Yes, black lives, but all lives, do matter, and yes injustice must be re-dressed, reconciliation worked towards, but with objective truth.

Yes, some police officers do kill minorities, but there are more, black on black murders per weekend in Chicago than police shootings, and yes Indigenous women and children should not be murdered, but excusing violence against them by their own, or ignoring it, because of past history, is disingenuous.

A prominent Indigenous recently stated how welcoming his people were when the British and French first came. Really? How traditionally Indigenous people have always been peaceful. Really?

So much for brushing out the wars between the tribes through millennia in North, Central, South America – much like the Jesuits did years ago at the shrine of the Canadian Martyrs, painting over beneath the clouds on which the martyrs stand, the depiction of their martyrdom.

Guess the Jesuits figure the martyrs were assumed into heaven!

A brother priest told me of his experience as parish priest of a large reserve when the feast of the martyrs was at hand and how nervous he was about preaching on the feast. So he went and asked one of the Elders what advice she had. The wise woman took his hand, looked him straight the eye and said: “Why worry, we did them a favour!”

Indeed.

This is truth speaking.

We know the molten core of the earth triggers earthquakes and volcanoes, neither of which we can accurately predict, both occurring with frequent destructiveness.

Both governments and elites of the left and the right, live on top of a seething, ever more hot and angry core of forgotten men and women.

Who knows when this core will erupt or what the consequences will be.

Erupt it will.

Blaming those who never had, nor have, any responsibility for the actions of previous generations, as terrible and destructive as those actions were, has become itself a form of discrimination and oppression and contributes more and more to angry resistance as minorities, finding every newer ways to blame and re-write history and making ever more extreme demands, trigger reactions which have both sides using ever more intemperate language.

This cycle will eventually stop reconciliation dead in its tracks.

We cannot rationally apply to previous eras of history, and human behaviour therein, our modern understanding of our common humanity, of intrinsic human dignity and rights.

That is a fool’s errand.

More and more it appears minorities’ understanding of reconciliation is: gimmee, gimmee, and there is no amount of money, no number of building name changes, nor monument destructions, which will ever satisfy.

Reconciliation must be mutual, or nothing is reconciled, nor will it ever be.

Reconciliation is impossible without mutual understanding, mutual forgiveness, mutual love.

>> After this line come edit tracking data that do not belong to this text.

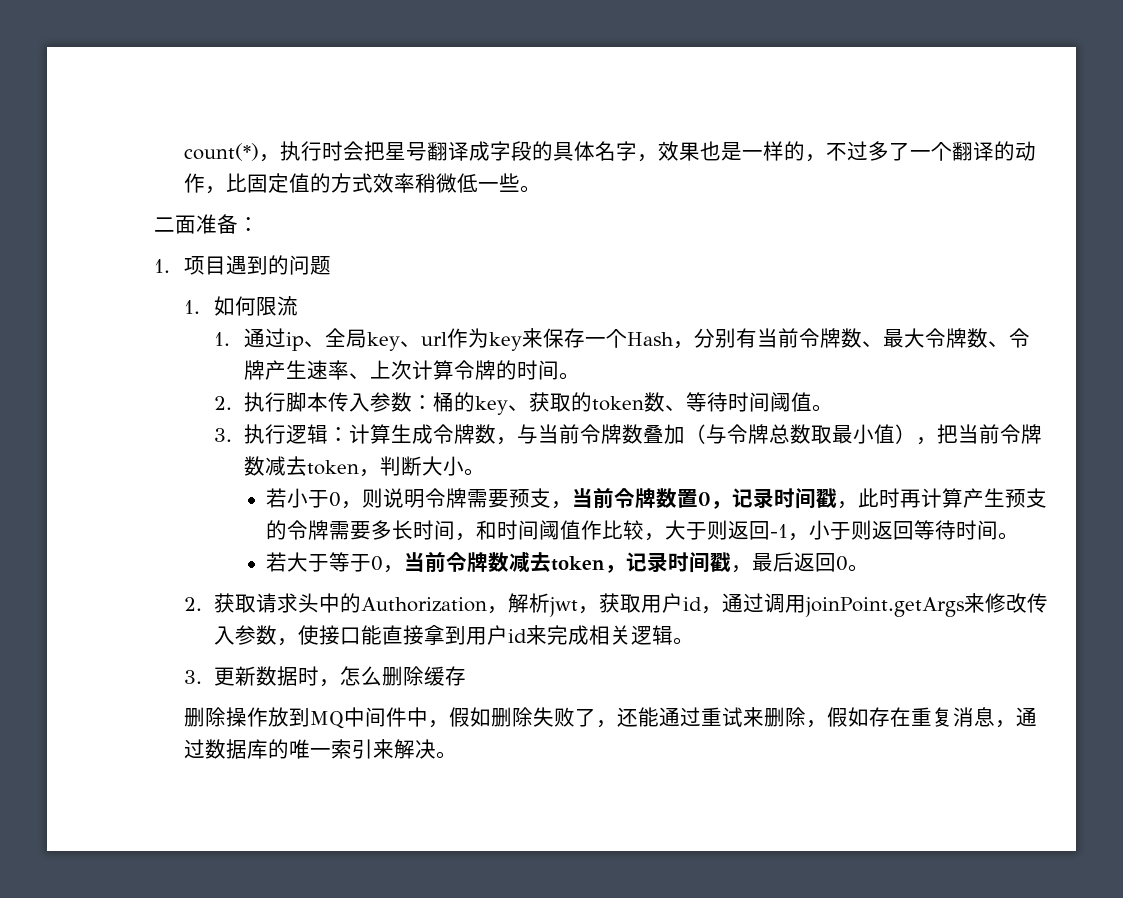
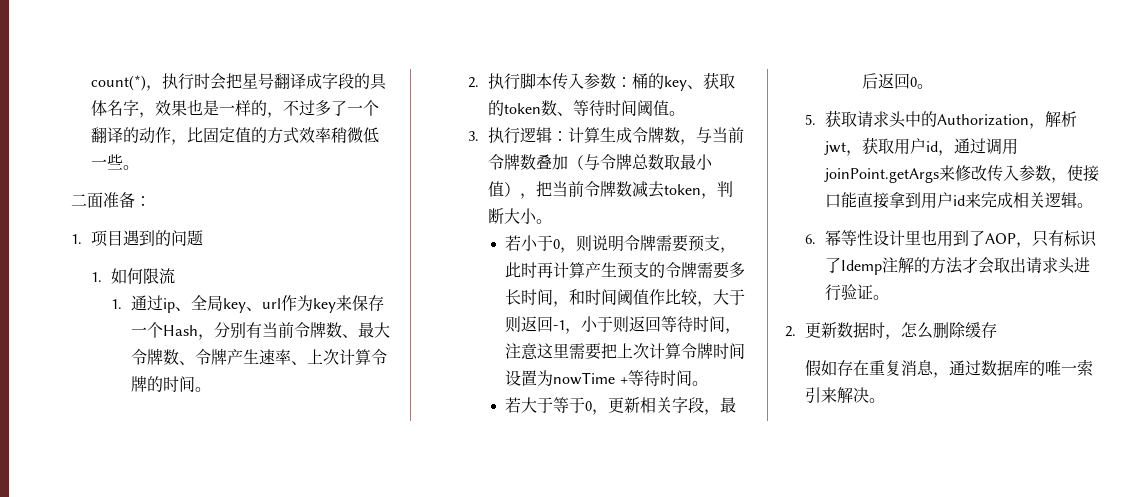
[572,488,859,509] 当前令牌数置0，记录时间戳， -> (737, 250) none
(999, 530) none -> [725,328,742,334] [505,343,746,360] [505,370,692,386] ，注意这里需要把上次计算令牌时间设置为nowTime +等待时间
[404,552,732,573] 当前令牌数减去token，记录时间戳 -> [608,397,705,413] 更新相关字段
[183,597,202,611] 2. -> [804,114,816,125] 5.
[183,670,202,684] 3. -> [804,229,1097,248] [824,257,1090,275] [824,284,889,301] [785,326,796,337] 6.幂等性设计里也用到了AOP，只有标识了Idemp注解的方法才会取出请求头进行验证。 // 2.
[183,707,827,729] 删除操作放到MQ中间件中，假如删除失败了，还能通过重试来删除， -> (997, 330) none

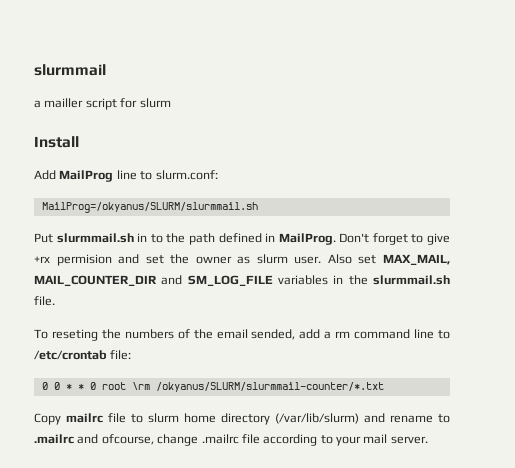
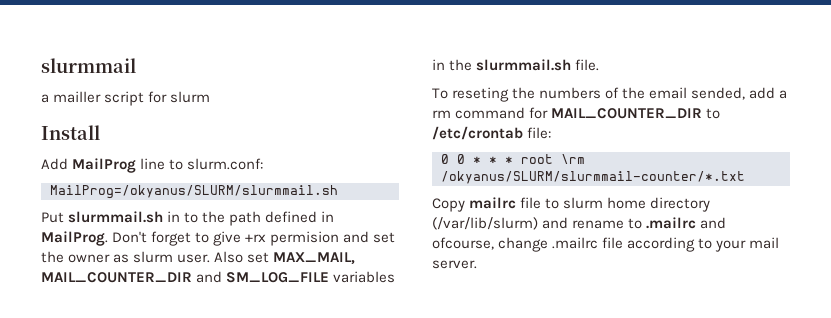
[414,329,435,339] line -> [529,107,703,119] for MAIL_COUNTER_DIR
[89,382,96,390] 0 -> [505,156,513,164] *

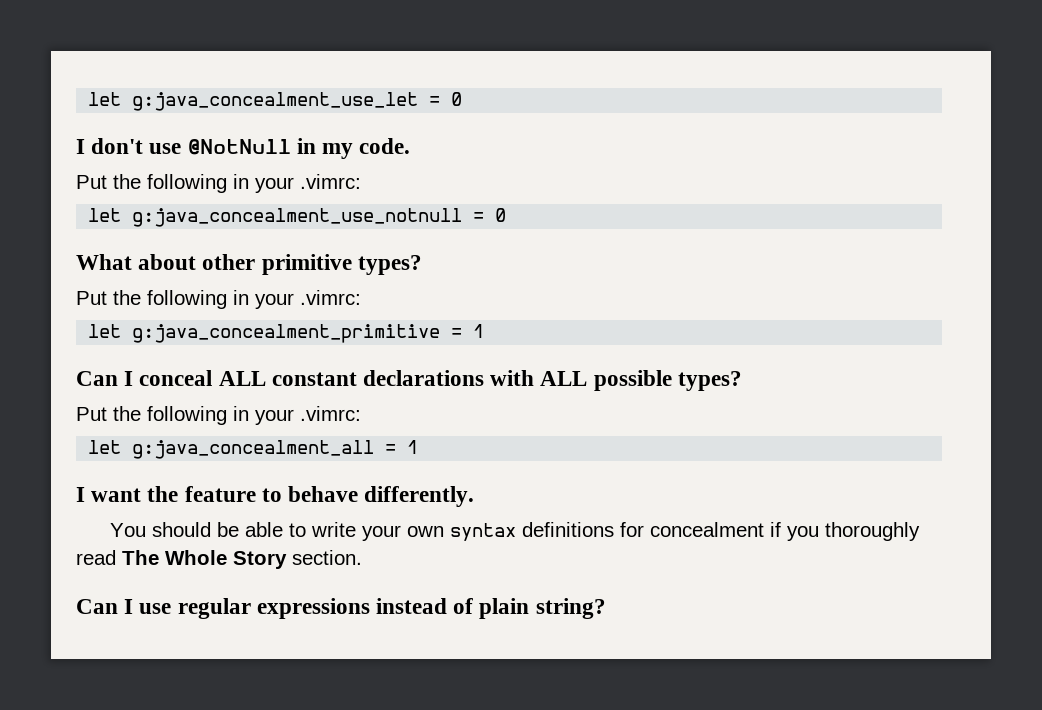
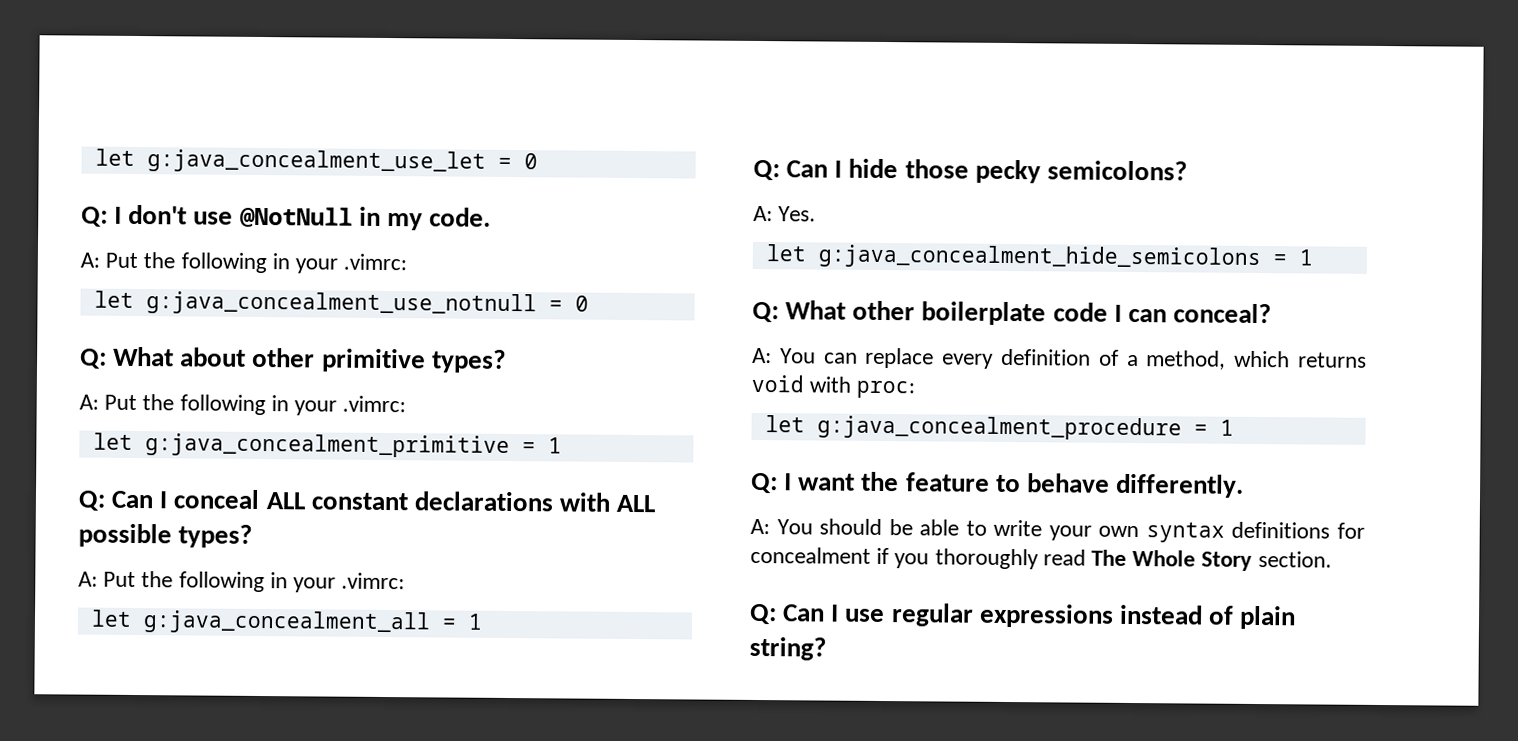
(463, 99) none -> [81,206,108,227] Q:
(411, 146) none -> [80,252,100,268] A:
(507, 215) none -> [79,348,107,369] Q:
(422, 265) none -> [79,394,99,410] A:
(485, 331) none -> [78,490,106,511] Q:
(742, 381) none -> [78,571,98,587] A:
(419, 447) none -> [753,158,1188,184] [753,205,817,222] [765,244,1313,271] [752,300,1273,326] [752,347,1367,370] [751,374,916,399] [764,415,1234,441] [751,472,778,494] Q: Can I hide those pecky semicolons? // A: Yes. // let g:java_concealment_hide_semicolons = 1 // Q: What other boilerplate code I can conceal? // A: You can replace every definition of a method, which returns void with proc: // let g:java_concealment_procedure = 1 // Q:
(475, 496) none -> [750,518,770,535] A:
(362, 557) none -> [749,603,777,625] Q:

Currently there is within societies, both national and international, such a dearth of understanding, forgiveness and love that the volcano of violent chaos is bubbling ever closer to the surface and the whole human family is at risk.

Thus, the first disputed question is: Are we willing to embrace objective truth and move away from blaming so that both just re-dress of wrongs and reconciliation can become forward moving within the context of authentic government of, by and for the people? Are we willing to become a people of attentive listening, reconciliation without vitriolic blaming, using instead love’s maturity?

Or is the chasm between the blamers and the blamed, the blamed who did NOT enact the evils of the past, so immense that for all the shouting back and forth no sound can carry that far and so each side becomes ever more distanced from and incomprehensible to the other?

We need to dispassionately, compassionately, find a way to bridge the chasm, find a meeting place, see each other as one like myself and begin to love one another.

Little time remains before the volcano erupts and the whole earth becomes a new Pompeii.